Jeffrey Bardzell is an Associate Professor of HCI/Design at Indiana University. He brings a humanist perspective to HCI and is best known for bringing critical perspectives into HCI, e.g., in his research on interaction criticism, aesthetics, and critical design. His interest in maker culture extends his prior research on the co-emergence of tools, communities of practice, and aesthetic vocabularies in amateur creative communities, ranging from traditional craft communities to online multimedia authoring communities. http://crit.soic.indiana.edu
Shaowen Bardzell is an Associate Professor in the School of Informatics and Computing and the Affiliated Faculty of the Kinsey Institute at Indiana University. Bardzell leverages her background in the humanities to study technology in use, with an emphasis on participatory, intimate, and embodied experiences. One thread of her recent work has focused on how making and criticality intersect, especially in the context of national and cultural identity, local material resources, and community activism. http://crit.soic.indiana.edu
Pernille Bjørn is Professor in Computer Supported Cooperative Work (CSCW) at University of Copenhagen, at the Computer Science Department.

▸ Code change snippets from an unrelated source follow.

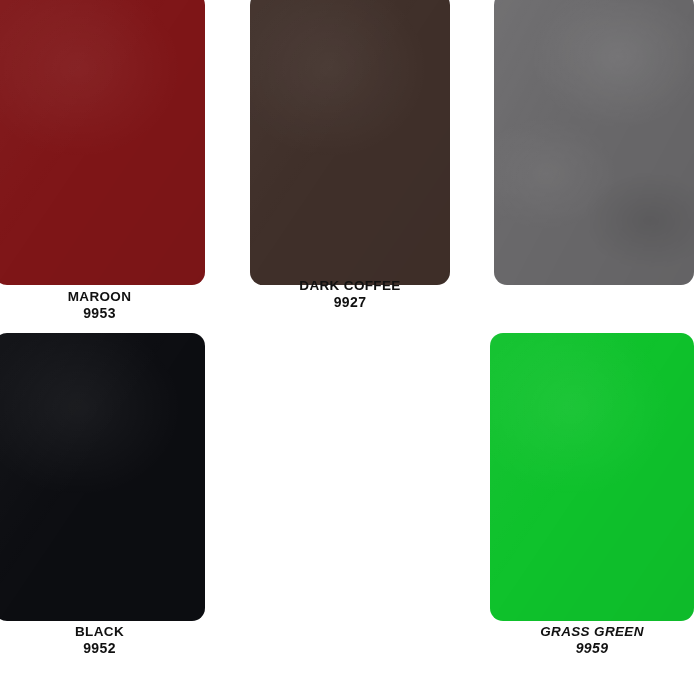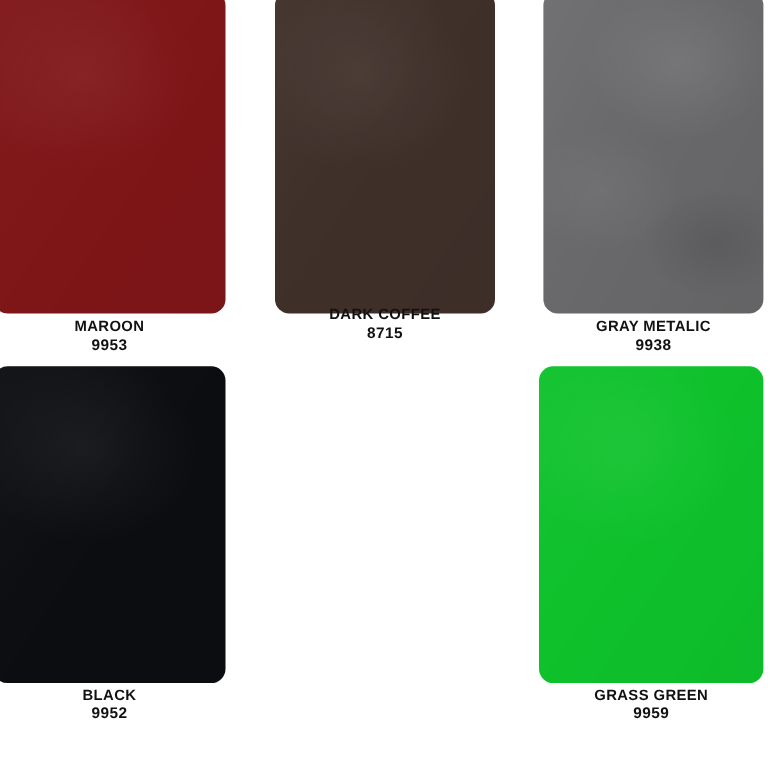--- a/index.html
+++ b/index.html
@@ -100,37 +100,33 @@
       <div class="swatch-chip finish-gloss" style="height: 293px; background: rgb(127, 22, 24); border-radius: 13px;"></div>
       <div class="swatch-caption" style="top: 297px;">
         <span class="swatch-name">MAROON</span>
         <span class="swatch-code">9953</span>
       </div>
     </div>
     <div class="swatch-cell" style="left: 250px; top: -8px; width: 200px; height: 339px;">
       <div class="swatch-chip finish-gloss" style="height: 293px; background: rgb(64, 48, 42); border-radius: 13px;"></div>
       <div class="swatch-caption" style="top: 286px;">
         <span class="swatch-name">DARK COFFEE</span>
-        <span class="swatch-code">8715</span>
+        <span class="swatch-code">9927</span>
       </div>
     </div>
     <div class="swatch-cell" style="left: 494px; top: -8px; width: 200px; height: 339px;">
       <div class="swatch-chip finish-metallic" style="height: 293px; background: rgb(106, 105, 107); border-radius: 13px;"></div>
-      <div class="swatch-caption" style="top: 297px;">
-        <span class="swatch-name">GRAY METALIC</span>
-        <span class="swatch-code">9938</span>
-      </div>
     </div>
     <div class="swatch-cell" style="left: -6px; top: 333px; width: 211px; height: 333px;">
       <div class="swatch-chip finish-gloss" style="height: 288px; background: rgb(13, 14, 18); border-radius: 13px;"></div>
       <div class="swatch-caption" style="top: 291px;">
         <span class="swatch-name">BLACK</span>
         <span class="swatch-code">9952</span>
       </div>
     </div>
-    <div class="swatch-cell" style="left: 490px; top: 333px; width: 204px; height: 333px;">
+    <div class="swatch-cell" style="left: 490px; top: 333px; width: 204px; height: 333px; font-style: italic;">
       <div class="swatch-chip finish-gloss" style="height: 288px; background: rgb(15, 194, 44); border-radius: 13px;"></div>
       <div class="swatch-caption" style="top: 291px;">
         <span class="swatch-name">GRASS GREEN</span>
         <span class="swatch-code">9959</span>
       </div>
     </div>
   </div>
 
 </body></html>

She specializes in conceptualizing collaborative work arrangements and is mostly known for her CSCW work in healthcare and global software development. Currently, she is interested in unpacking the ways in which Makers engage and collaborate shared knowledge and ideas as prominent aspects of their work. In particular she is interested in exploring the opportunities for new born global companies arising out of the Maker communities, and how best practices for distributed work practices can be created based upon previous research on global software development, however particular adjusted to fit nature of the Maker communities. http://pernillebjorn.dk
Terry Cheng, former President of China HP, former President of TI Asia, former Executive VP of Foxconn Technology Group, and former CEO of Foxconn International Holding. Retired in 2012 and joined the maker movement in China. In 2014, with the help of ShenzhenWare, the community for makers and hardware startups, Terry builds Terry & Friends group, mentoring young makers on the startup journey.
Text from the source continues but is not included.